Viral gB and gD Influence ECM-Associated Virus Cell-to-Cell Transmission
From our results, it was clear that both EHV-1 and EHV-4 are embedded in the ECM of infected PBMC before entering the cell itself. However, only EHV-1 was able to step forward and spread to infect EC at early time point. Several factors can be involved in this privilege of EHV-1; of interest are the envelope glycoproteins involved in virus entry (Azab and Osterrieder, 2017b). The role of two envelope proteins gB and gD in virus transmission was tested. The two genes were swapped between EHV-1 and EHV-4 (Azab and Osterrieder, 2012; Spiesschaert et al., 2015b), PBMC were infected for 5 min with either EHV-1_gB4 and EHV-1_gD4 or EHV-4_gB1 and EHV-4_gD1, and infected PBMC were added to EC in “contact” and “flow chamber” models. Interestingly, swapping the two genes significantly affected ECM-associated virus spread from infected PBMC to EC. The recombinant viruses (EHV-4_gB1 and gD1) were able to spread and infect EC under “contact” condition only (Figures 7B and 7D). On the other hand, EHV-1_gD4 and EHV-1_gB4 showed a significant reduction in virus transfer when compared with parental EHV-1, under both static and dynamic conditions (Figures 7A and 7C).
Discussion
As successful parasites, viruses have evolved several and diverse mechanisms to facilitate rapid cell-to-cell dissemination and to promote immune evasion (Mothes et al., 2010; Sattentau, 2008). Different pathways of cell-to-cell spread have been identified that fall mainly into two main categories; (1) cell-free viruses: where intracellular viruses are released into the extracellular space and infected new cells; (2) direct cell-to-cell contact: where intracellular viruses spread from one cell to another without being extracellularly egressed (Marsh and Helenius, 2006; Mothes et al., 2010; Sattentau, 2011). Here, we document two unique pathways of virus transmission that include (1) the embedding of virus particles in the ECM without entering the cells and (2) a possible intracellular delivery during transendothelial migration of infected PBMC into EC. The ECM-associated viruses are protected from the immune attack and efficiently spread from infected PBMC to other immune cells or to EC. Furthermore, infected PBMC can transmigrate through the EC where ECM-associated viruses can be delivered directly inside EC.

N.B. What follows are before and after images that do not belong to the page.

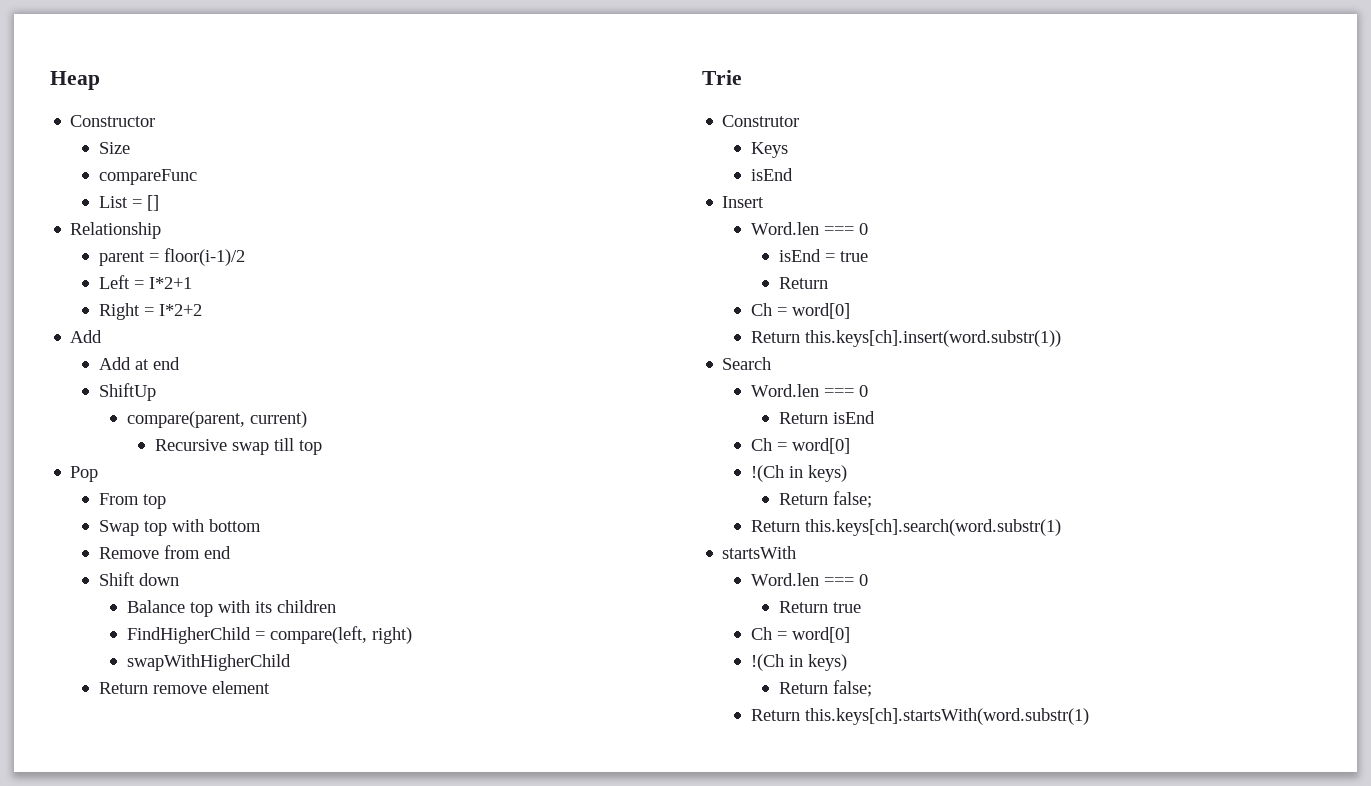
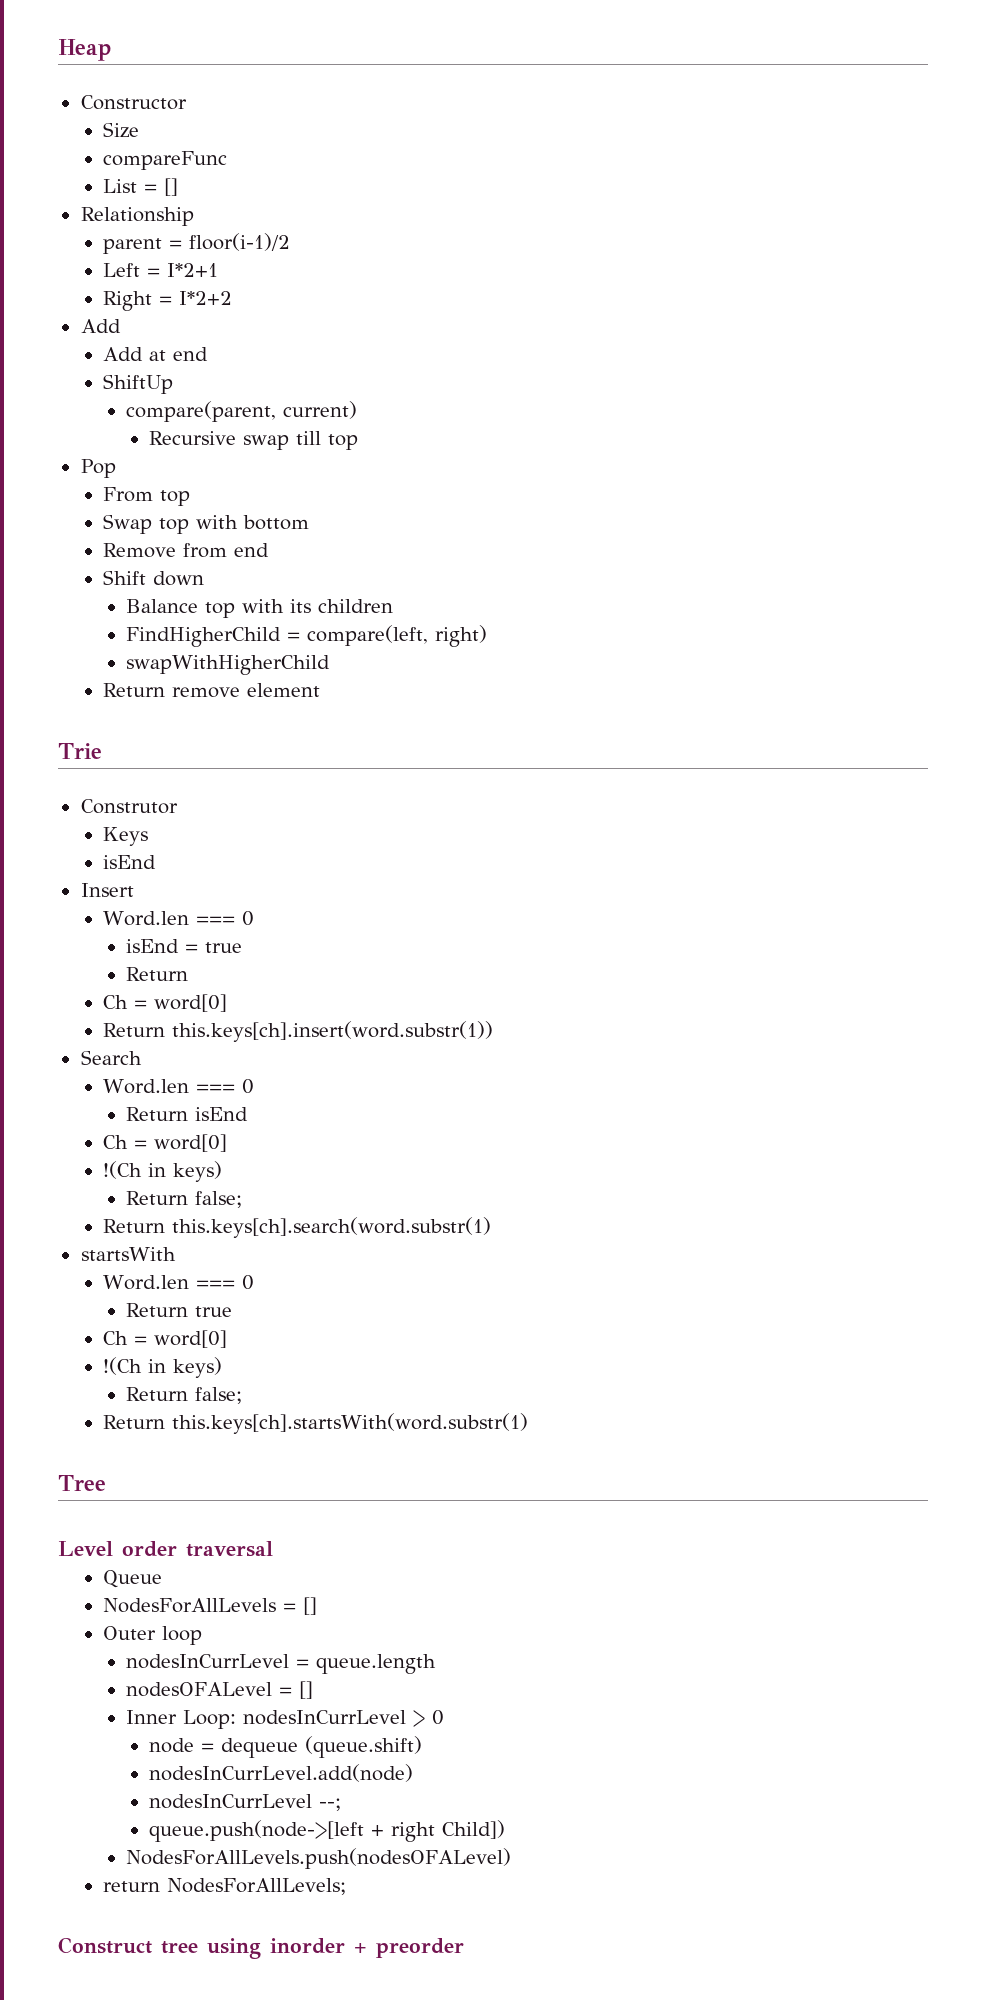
(1089, 716) none -> [58,1475,106,1491] [58,1541,273,1557] [103,1570,163,1588] [103,1597,318,1615] [103,1626,203,1645] [126,1654,437,1674] [126,1681,314,1699] [126,1710,445,1729] [149,1736,423,1758] [149,1764,414,1782] [149,1794,342,1811] [149,1820,506,1842] [126,1848,512,1869] [103,1878,347,1895] [58,1937,464,1959] // Tree // Level order traversal // Queue // NodesForAllLevels = [] // Outer loop // nodesInCurrLevel = queue.length // nodesOFALevel = [] // Inner Loop: nodesInCurrLevel > 0 // node = dequeue (queue.shift) // nodesInCurrLevel.add(node) // nodesInCurrLevel --; // queue.push(node->[left + right Child]) // NodesForAllLevels.push(nodesOFALevel) // return NodesForAllLevels; // Construct tree using inorder + preorder

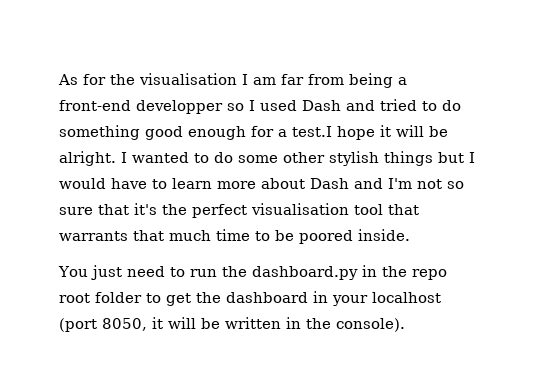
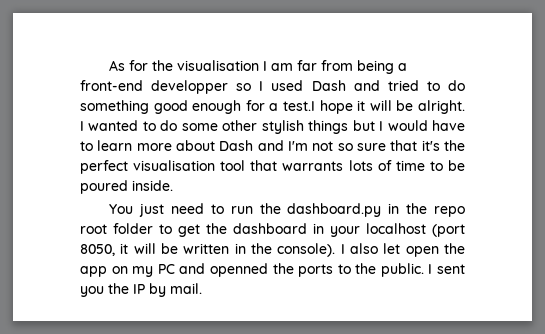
[133,230,211,241] that much -> [348,160,392,171] lots of
[299,230,353,244] poored -> [80,180,128,194] poured
(405, 325) none -> [340,243,465,257] [80,263,465,277] [80,283,202,297] I also let open the app on my PC and openned the ports to the public. I sent you the IP by mail.

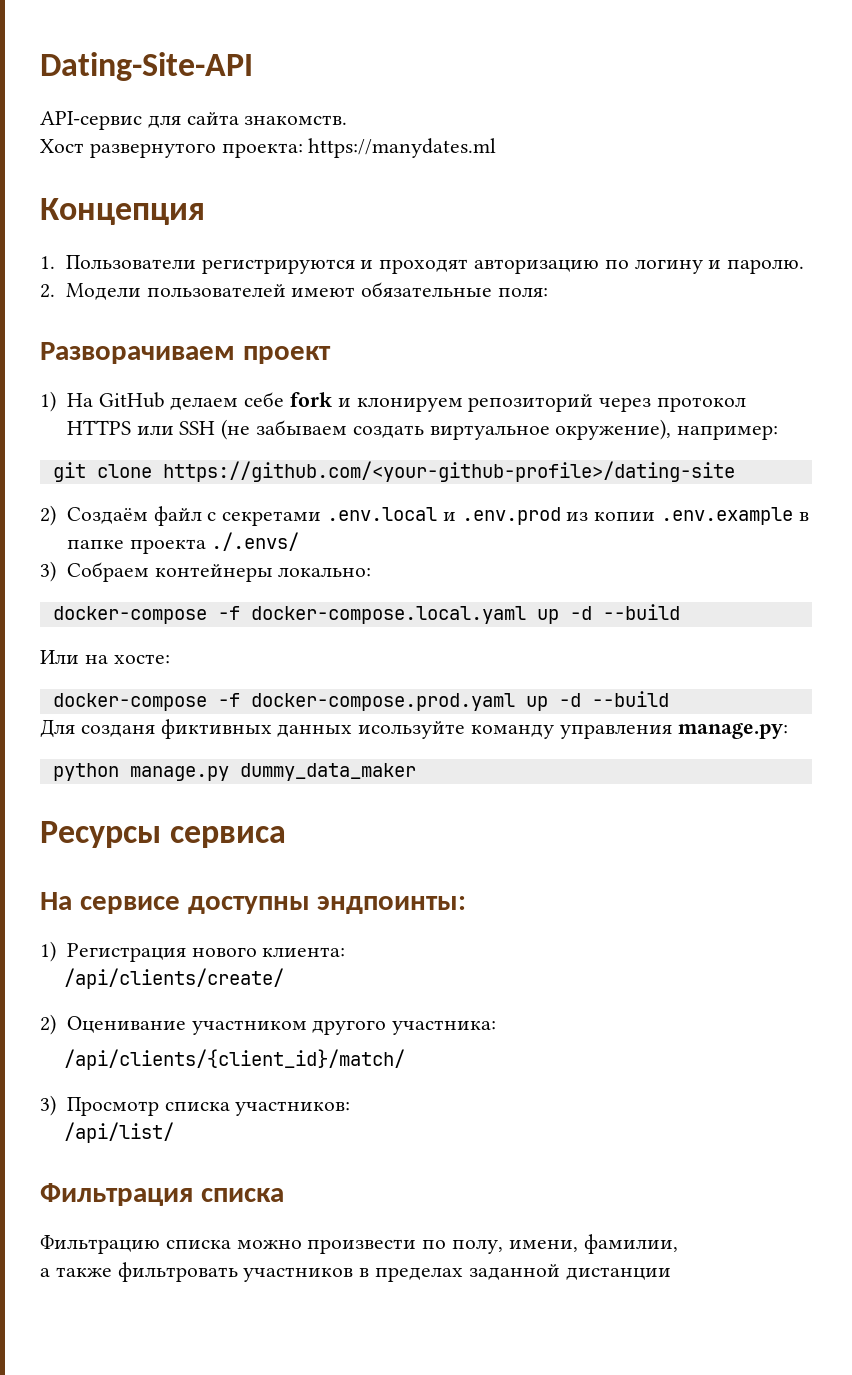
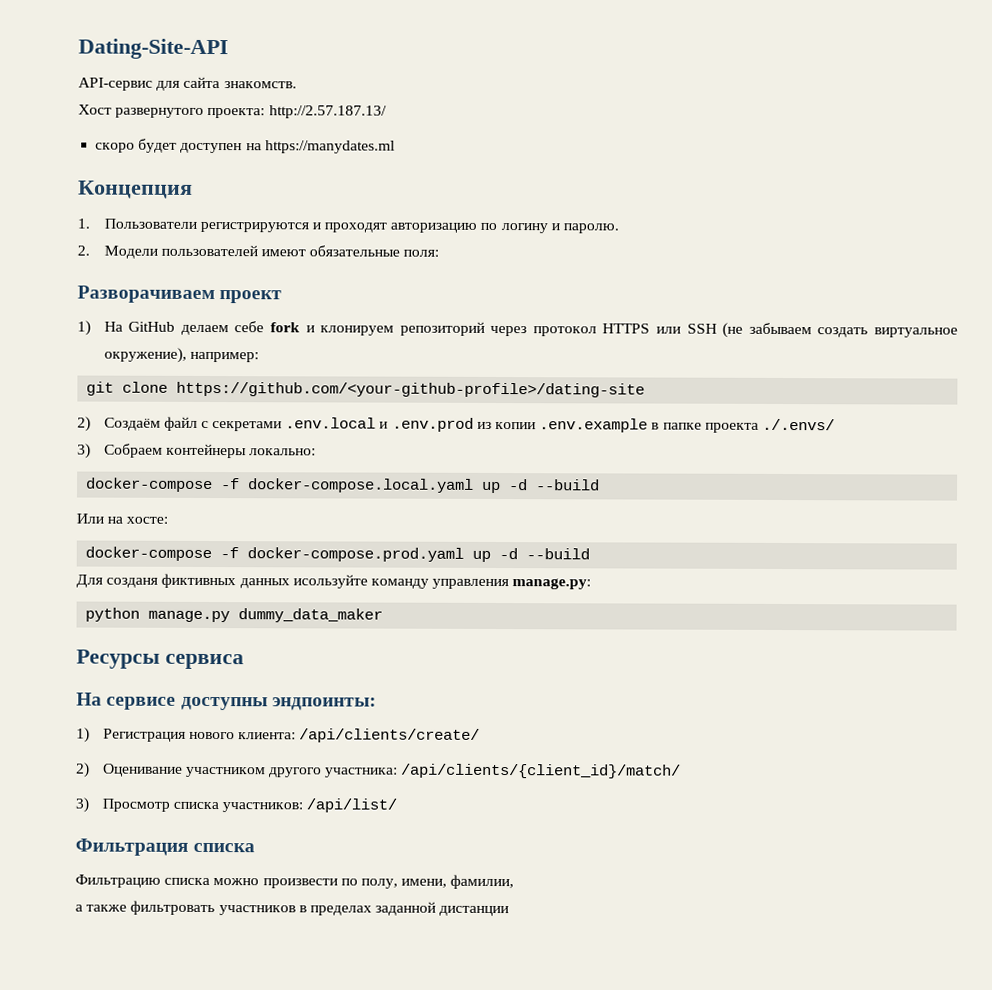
(303, 150) none -> [268,105,387,119] [95,138,262,154] http://2.57.187.13/ // скоро будет доступен на
(346, 952) // -> (296, 736) none
(497, 1027) // -> (399, 772) none
(351, 1108) // -> (303, 807) none

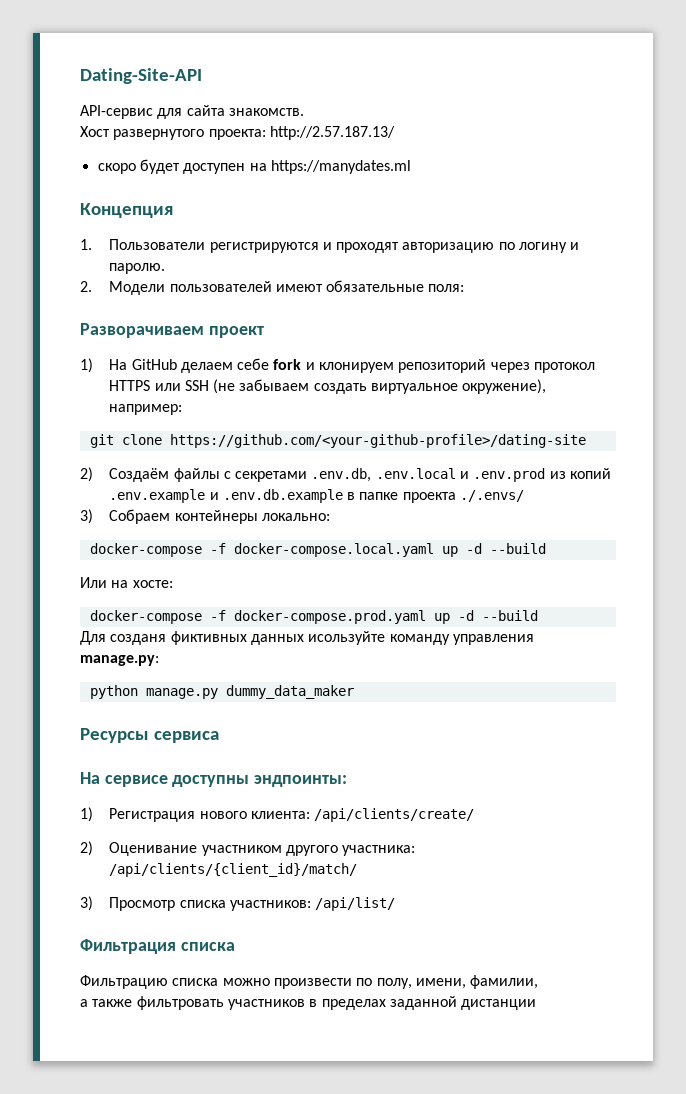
[163,416,198,431] файл -> [173,468,220,482] файлы
(283, 426) none -> [311,468,372,482] .env.db,
[495,418,649,433] копии .env.example -> [570,468,612,479] [109,489,343,503] копий .env.example и .env.db.example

The portal of entry is not the ultimate goal of herpesviruses, and they need to travel (through either blood or nerve) to their preferred tissues where they can establish latency or induce disease (Adler et al., 2017). To achieve this goal, different mechanisms of direct cell-to-cell spread have been documented including cell-cell fusion, synapse formation, or tunneling nanotubes (Gerna et al., 2000; Jansens et al., 2017; Saksena et al., 2006). The pathogenesis of EHV-1 is distinct from other members of the Herpesviridae family. Infection starts first at the respiratory epithelium where PBMC contracts the virus and delivers it to the endothelium (Ma et al., 2013; Smith et al., 2001). Infection of PBMC and subsequent virus spread to the endothelium are still to be understood. We and others have shown that virus replication in PBMC is “restricted” without obvious viral protein production or expression on the cell surface. However, when infected PBMC reach the endothelium, the virus finds its way outside the PBMC to infect new cells, probably through cell-cell fusion (Laval et al., 2015; Spiesschaert et al., 2015a). This pathway provides a secure trip for the virus without being attacked by the immune system. In the mechanism that we provide here for the first time, PBMC (during the first hour of infection) carry the virus on its surface associated with the ECM; the virus does not enter the cells. Although appeared to be exposed to the surrounding environment, viruses are fully protected against neutralizing antibodies that prevented free virus spread. Upon contact with EC either under “static” or “dynamic” conditions, the virus can spread and infect the endothelium. We further showed that all three subpopulations of PBMC (T lymphocytes, B lymphocytes, and monocytes) could transfer the virus to EC early after infection. It would be interesting, for future studies, to stain ECM on the surface of each subpopulation to determine virus localization on the surface of these cells.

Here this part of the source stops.